<<<<
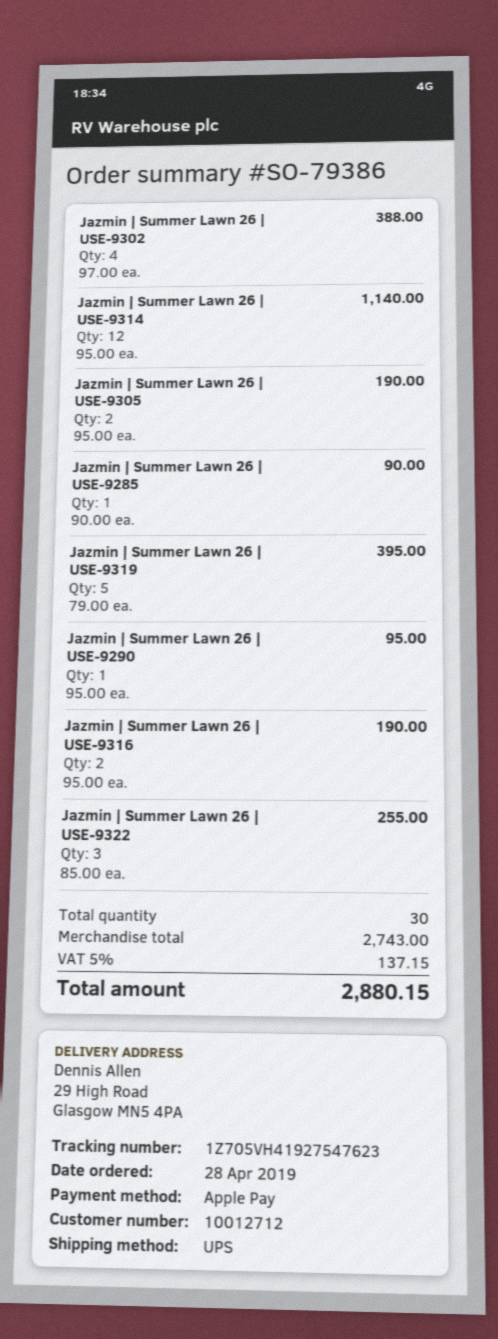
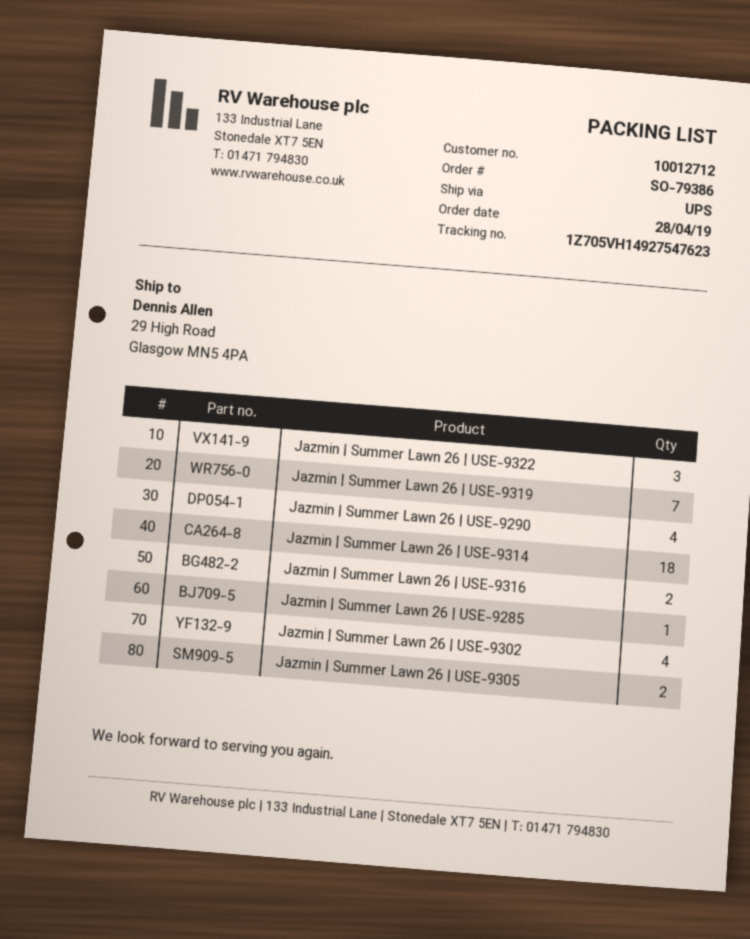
tracking number: 1Z705VH41927547623 -> 1Z705VH14927547623
Jazmin | Summer Lawn 26 | USE-9314: 12 -> 18
Jazmin | Summer Lawn 26 | USE-9319: 5 -> 7
Jazmin | Summer Lawn 26 | USE-9290: 1 -> 4

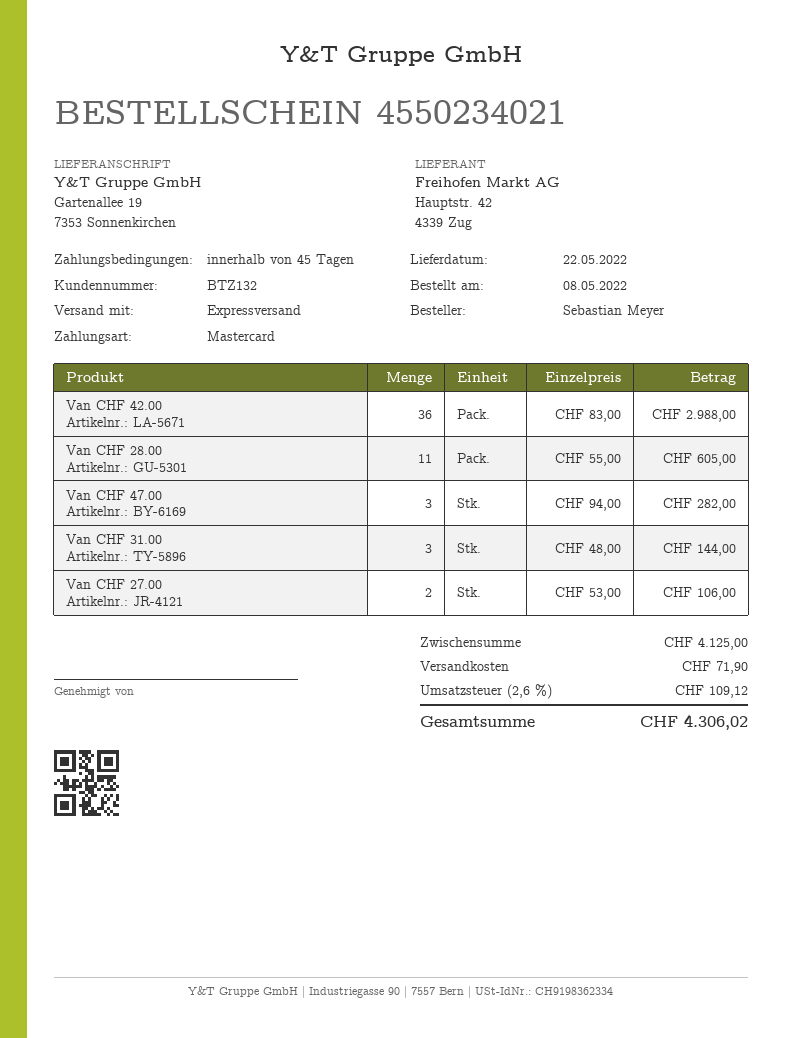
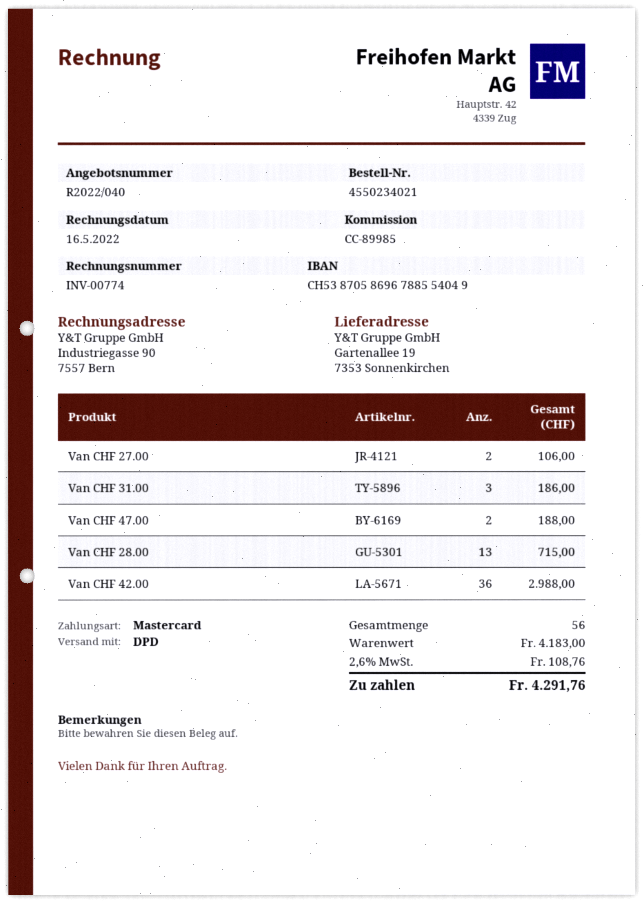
shipping method: express -> DPD
Van CHF 28.00: 11 for 605.00 -> 13 for 715.00
Van CHF 47.00: 3 for 282.00 -> 2 for 188.00
Van CHF 31.00: 3 for 144.00 -> 3 for 186.00
subtotal: 4125.00 -> 4183.00
shipping: 71.90 -> none
tax: 2.6% = 109.12 -> 2.6% = 108.76
total: 4306.02 -> 4291.76

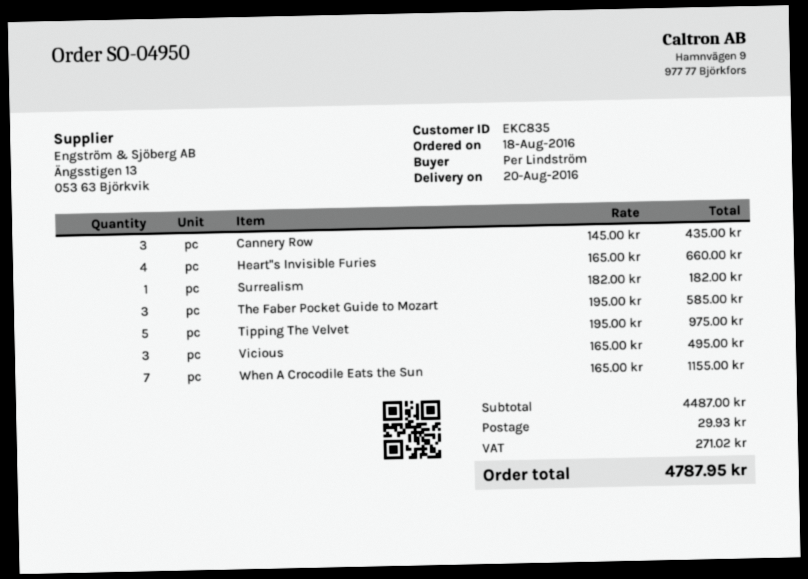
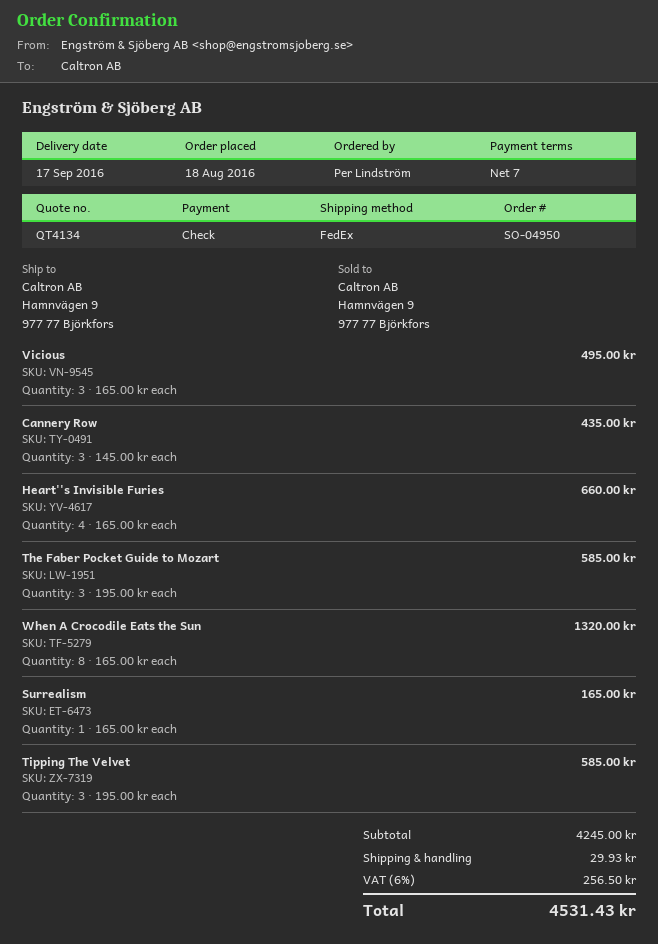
delivery date: 2016-08-20 -> 2016-09-17
Surrealism: 1 x 182.00 = 182.00 -> 1 x 165.00 = 165.00
Tipping The Velvet: 5 x 195.00 = 975.00 -> 3 x 195.00 = 585.00
When A Crocodile Eats the Sun: 7 x 165.00 = 1155.00 -> 8 x 165.00 = 1320.00
subtotal: 4487.00 -> 4245.00
tax: 271.02 -> 256.50
total: 4787.95 -> 4531.43

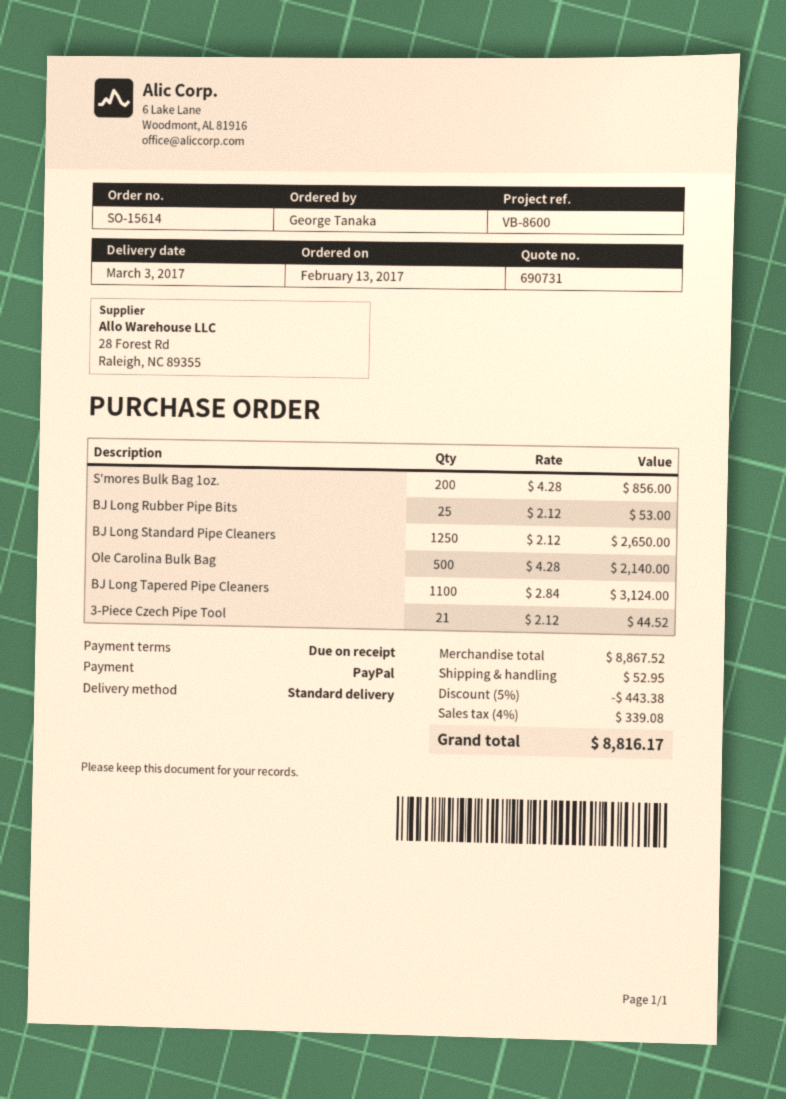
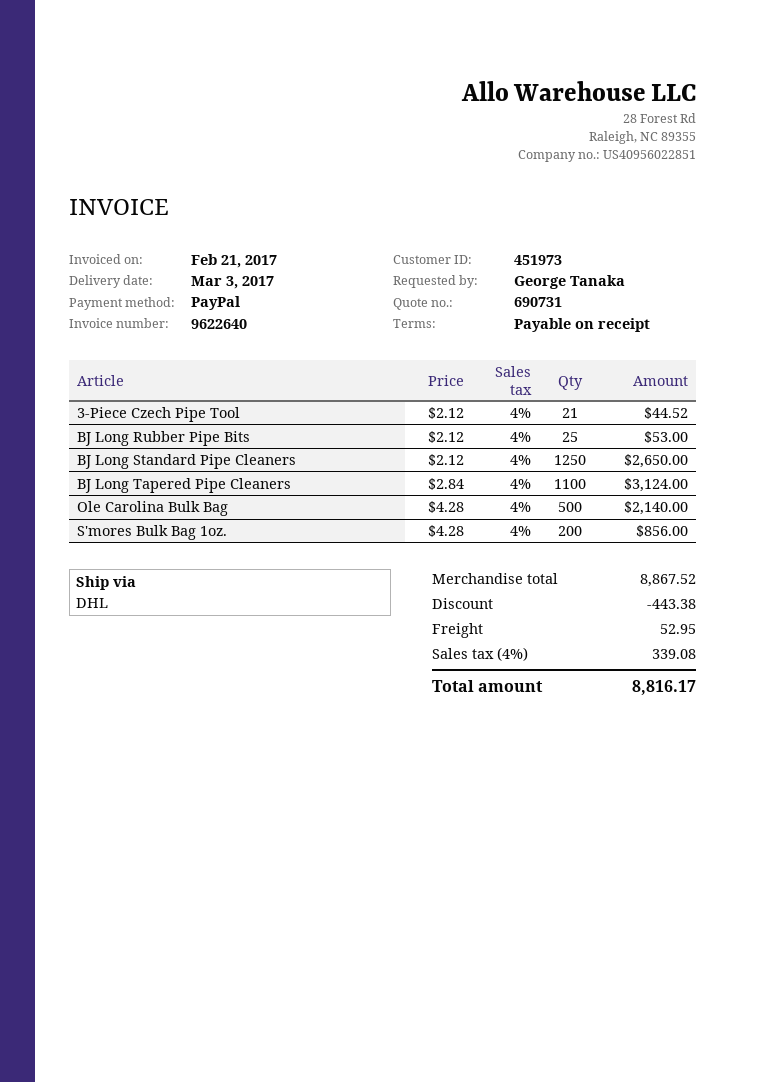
shipping method: standard -> DHL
>>>>
Omit the pictures and retype exactly the lines from the one containing "delivery date: 2016-08-20 -> 2016-09-17" through the end of the entries above.

delivery date: 2016-08-20 -> 2016-09-17
Surrealism: 1 x 182.00 = 182.00 -> 1 x 165.00 = 165.00
Tipping The Velvet: 5 x 195.00 = 975.00 -> 3 x 195.00 = 585.00
When A Crocodile Eats the Sun: 7 x 165.00 = 1155.00 -> 8 x 165.00 = 1320.00
subtotal: 4487.00 -> 4245.00
tax: 271.02 -> 256.50
total: 4787.95 -> 4531.43

shipping method: standard -> DHL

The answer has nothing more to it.